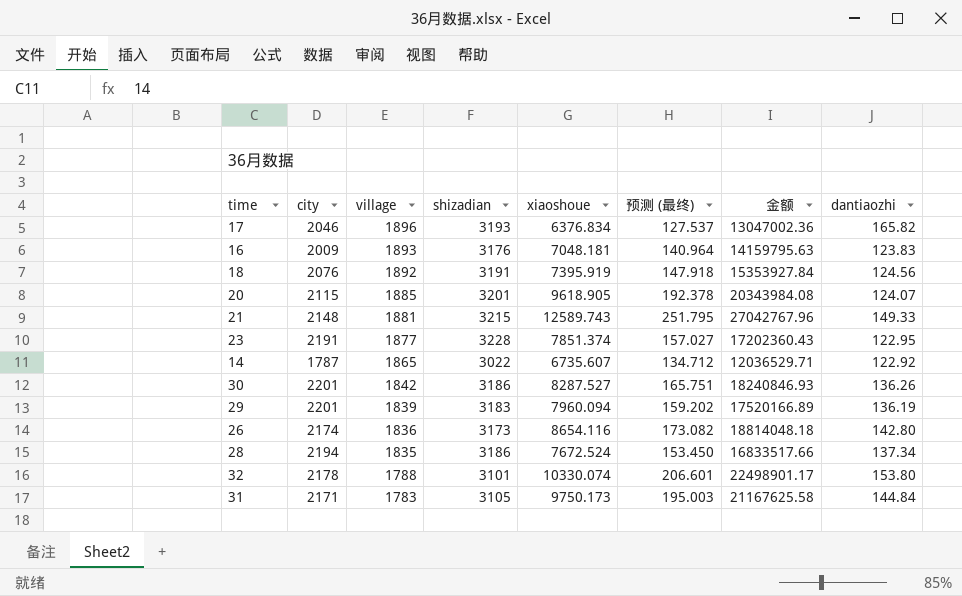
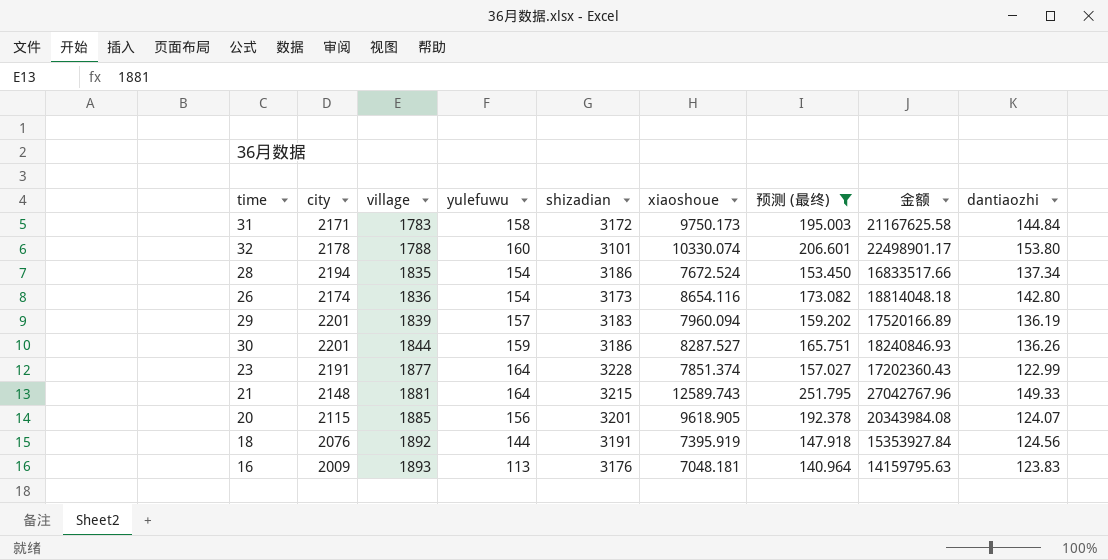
filter: none -> 预测 (最终) >= 140.964
row order: village descending -> village ascending
column yulefuwu | position: none -> 4
31 | shizadian: 3105 -> 3172
30 | village: 1842 -> 1844
23 | dantiaozhi: 122.95 -> 122.99

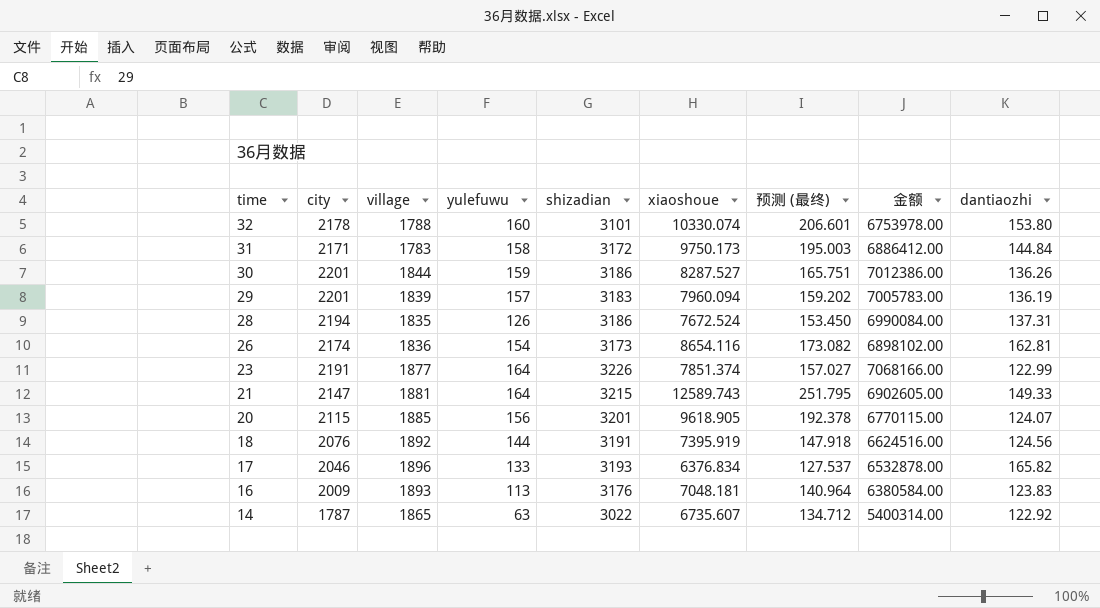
filter: 预测 (最终) >= 140.964 -> none
row order: village ascending -> time descending
column 金额 | formula: [city] * [xiaoshoue] -> [city] * [shizadian]
28 | yulefuwu: 154 -> 126
28 | dantiaozhi: 137.34 -> 137.31
26 | dantiaozhi: 142.80 -> 162.81
23 | shizadian: 3228 -> 3226
21 | city: 2148 -> 2147

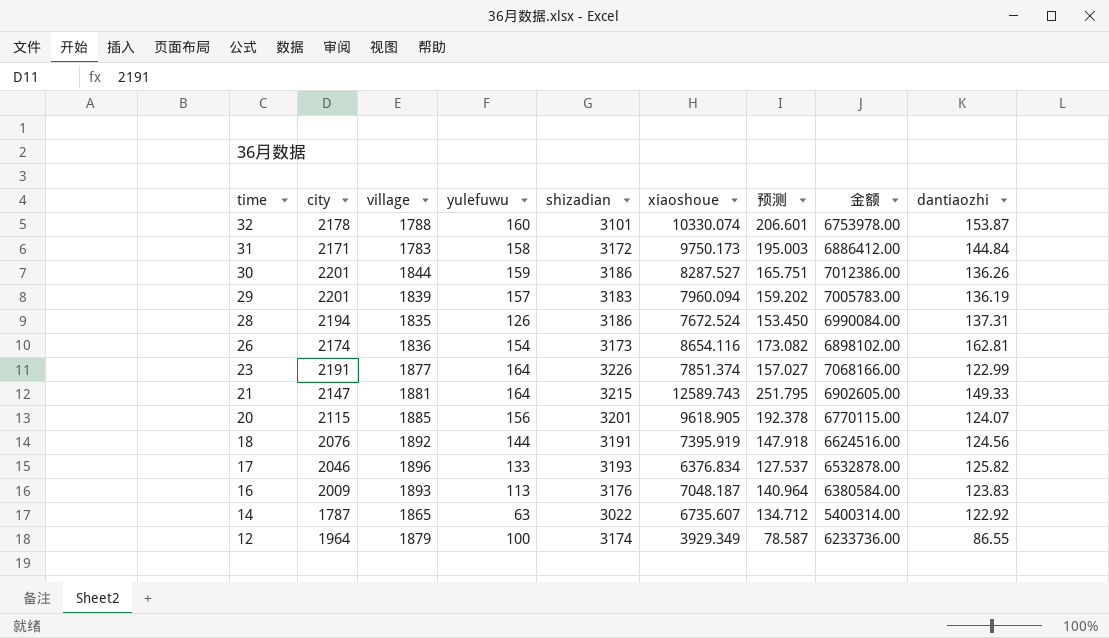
column name: 预测 (最终) -> 预测
32 | dantiaozhi: 153.80 -> 153.87
17 | dantiaozhi: 165.82 -> 125.82
16 | xiaoshoue: 7048.181 -> 7048.187
row 12: none -> 1964 | 1879 | 100 | 3174 | 3929.349 | 78.587 | 6233736.00 | 86.55

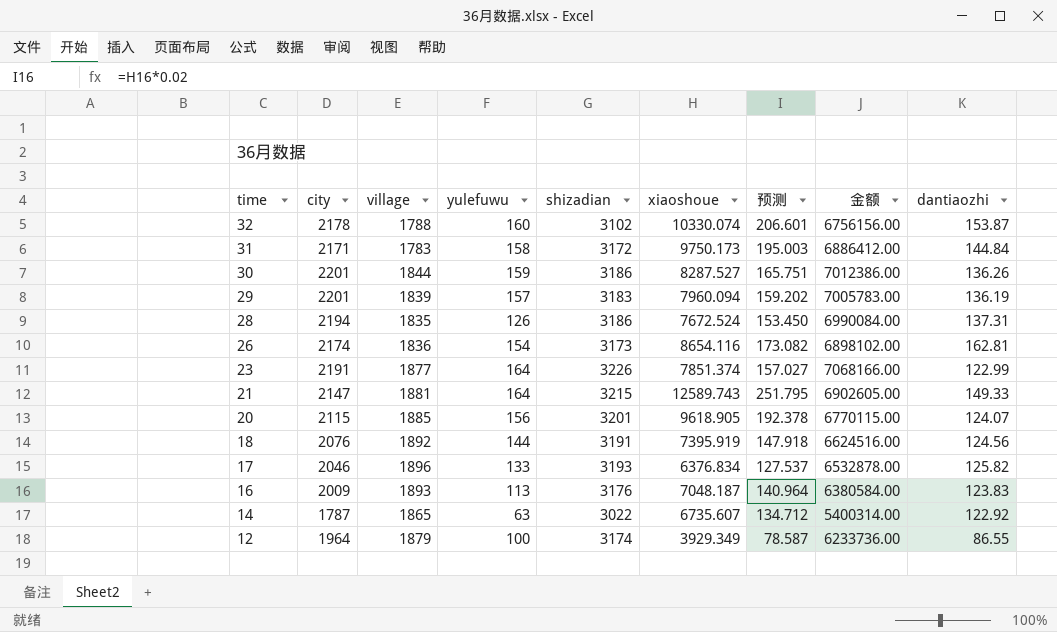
32 | shizadian: 3101 -> 3102
32 | 金额: 6753978.00 -> 6756156.00

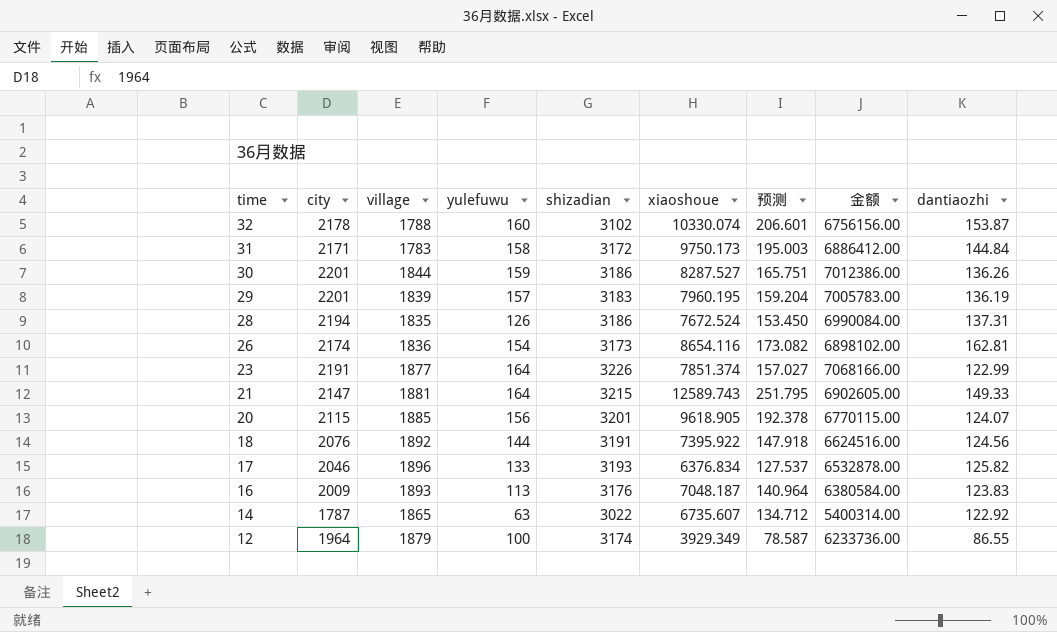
29 | xiaoshoue: 7960.094 -> 7960.195
29 | 预测: 159.202 -> 159.204
18 | xiaoshoue: 7395.919 -> 7395.922

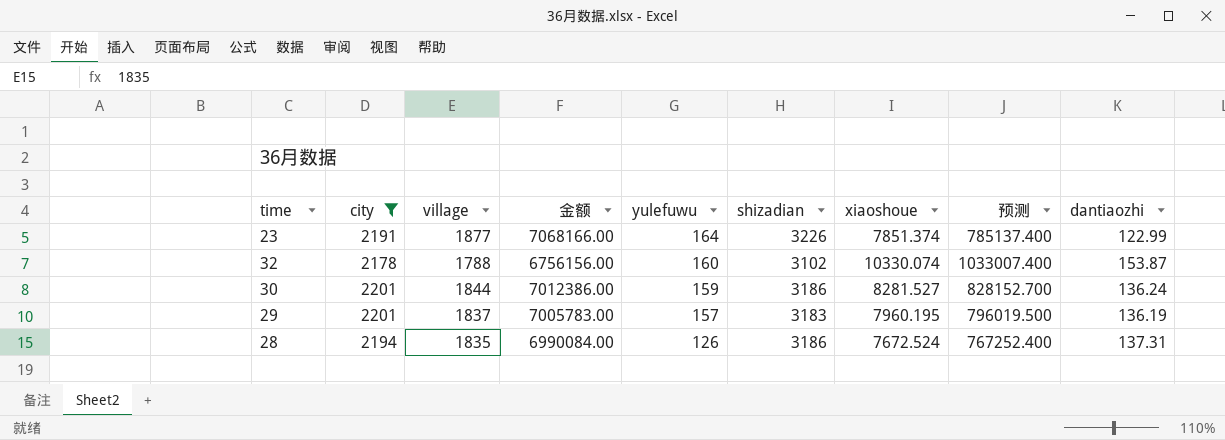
filter: none -> city >= 2178
row order: time descending -> yulefuwu descending
column 金额 | position: 8 -> 4
column 预测 | formula: [xiaoshoue] * 0.02 -> [xiaoshoue] * 100
30 | xiaoshoue: 8287.527 -> 8281.527
30 | dantiaozhi: 136.26 -> 136.24
29 | village: 1839 -> 1837

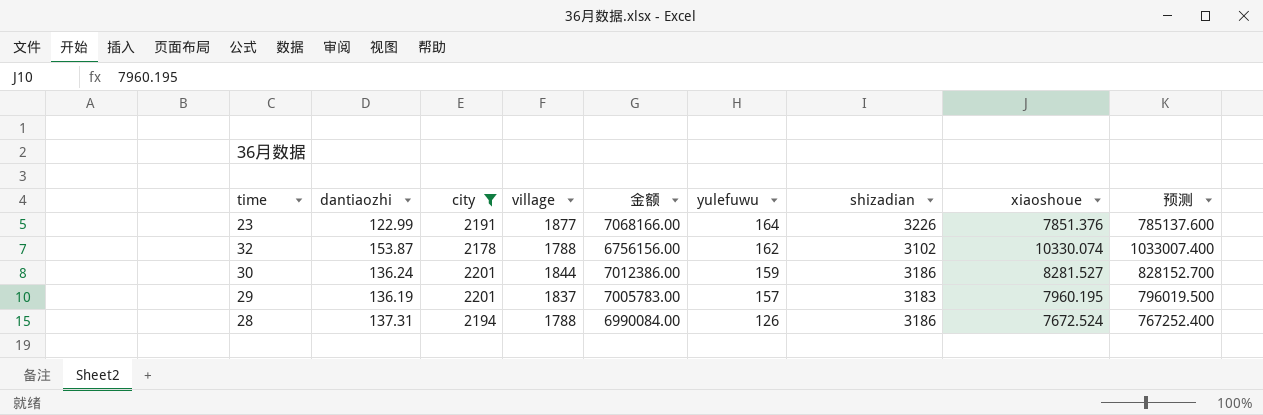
column dantiaozhi | position: 9 -> 2
23 | xiaoshoue: 7851.374 -> 7851.376
23 | 预测: 785137.400 -> 785137.600
32 | yulefuwu: 160 -> 162
28 | village: 1835 -> 1788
**********
- _About this exercise_
Only the lines above from the one containing "26 | dantiaozhi: 142.80 -> 162.81" through the one containing "18 | xiaoshoue: 7395.919 -> 7395.922" should be returned, verbatim and inclusive, with pictures excluded.

- _Worked solution_
26 | dantiaozhi: 142.80 -> 162.81
23 | shizadian: 3228 -> 3226
21 | city: 2148 -> 2147

column name: 预测 (最终) -> 预测
32 | dantiaozhi: 153.80 -> 153.87
17 | dantiaozhi: 165.82 -> 125.82
16 | xiaoshoue: 7048.181 -> 7048.187
row 12: none -> 1964 | 1879 | 100 | 3174 | 3929.349 | 78.587 | 6233736.00 | 86.55

32 | shizadian: 3101 -> 3102
32 | 金额: 6753978.00 -> 6756156.00

29 | xiaoshoue: 7960.094 -> 7960.195
29 | 预测: 159.202 -> 159.204
18 | xiaoshoue: 7395.919 -> 7395.922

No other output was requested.